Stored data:
============

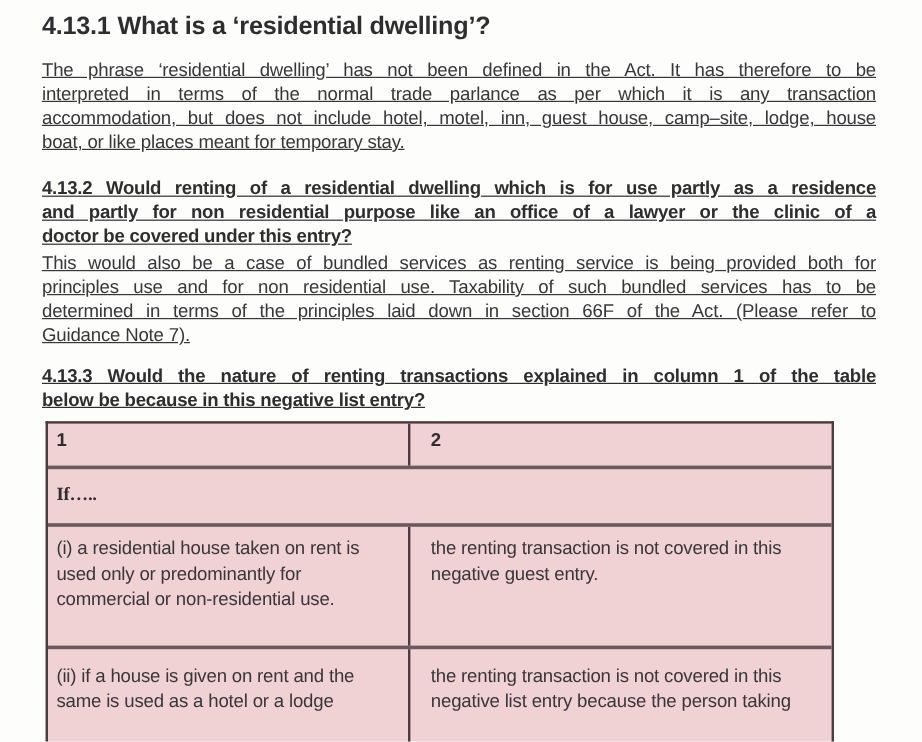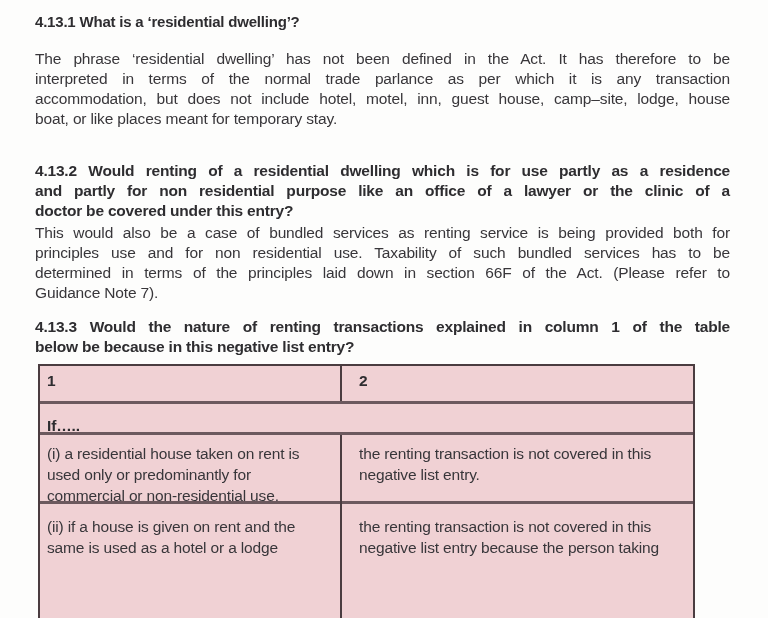"4.13.1 What is a ‘residential" .h1 { font-size: 15px -> 21px }
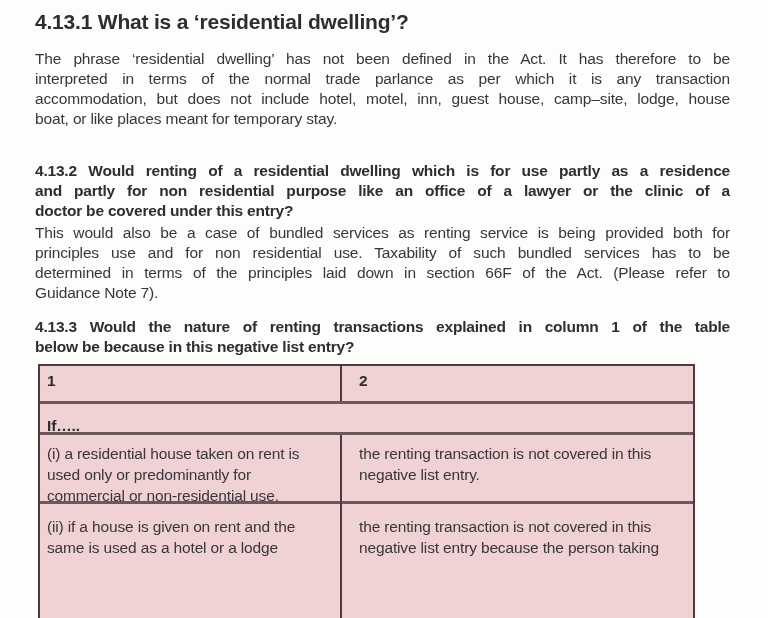"The phrase ‘residential dwelling’ has" .justify .line { text-decoration: none -> underline }
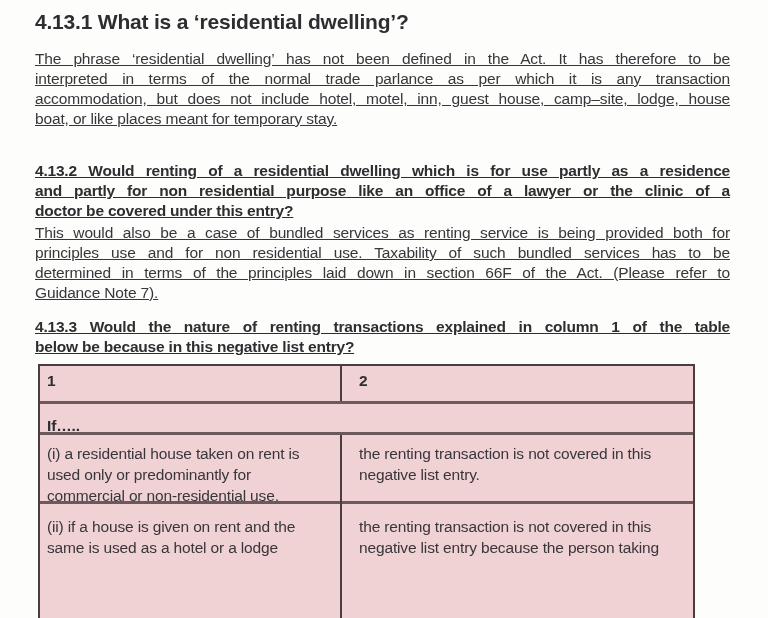"4.13.2 Would renting of a" .mt19 { margin-top: 32px -> 19px }
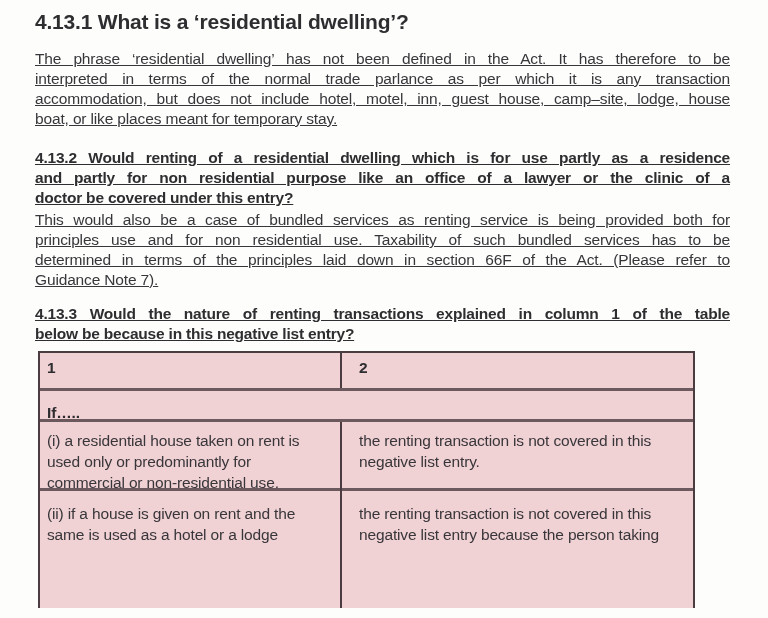"If….." .trow.r2 { font-family: none -> Liberation Serif, serif; height: 31px -> 48px }
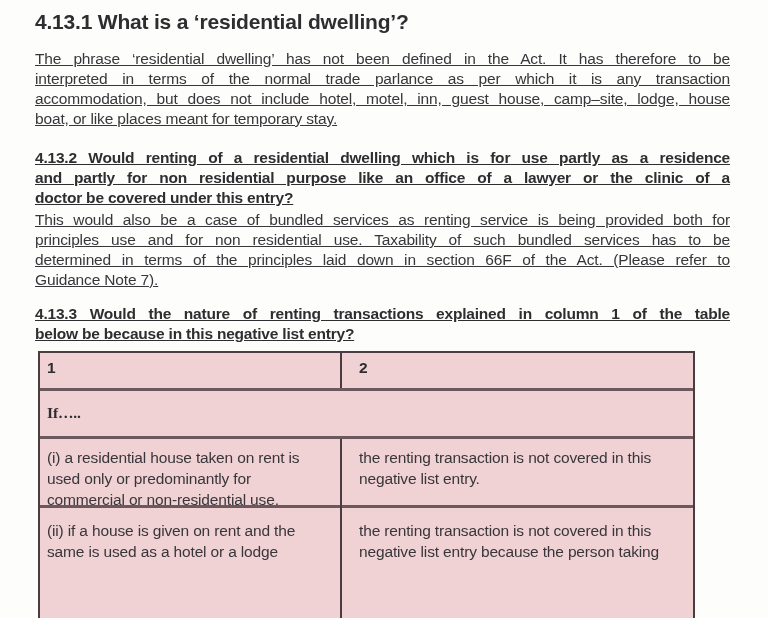"(i) a residential house taken" .trow.r3 { height: 69px -> 102px }
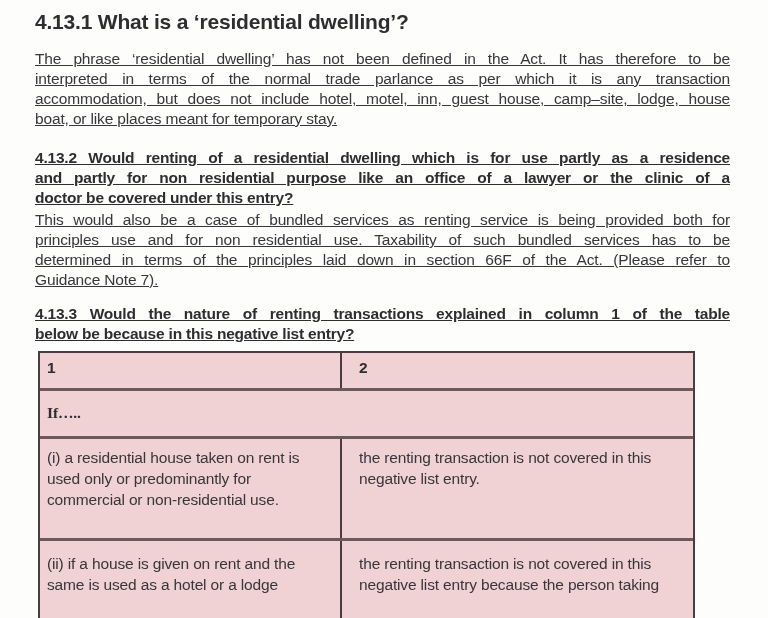"negative list entry." div.line { text: list -> guest }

============

Exercise:
All records above are to be repeated exactly, with the images left out.

Task output:
"4.13.1 What is a ‘residential" .h1 { font-size: 15px -> 21px }
"The phrase ‘residential dwelling’ has" .justify .line { text-decoration: none -> underline }
"4.13.2 Would renting of a" .mt19 { margin-top: 32px -> 19px }
"If….." .trow.r2 { font-family: none -> Liberation Serif, serif; height: 31px -> 48px }
"(i) a residential house taken" .trow.r3 { height: 69px -> 102px }
"negative list entry." div.line { text: list -> guest }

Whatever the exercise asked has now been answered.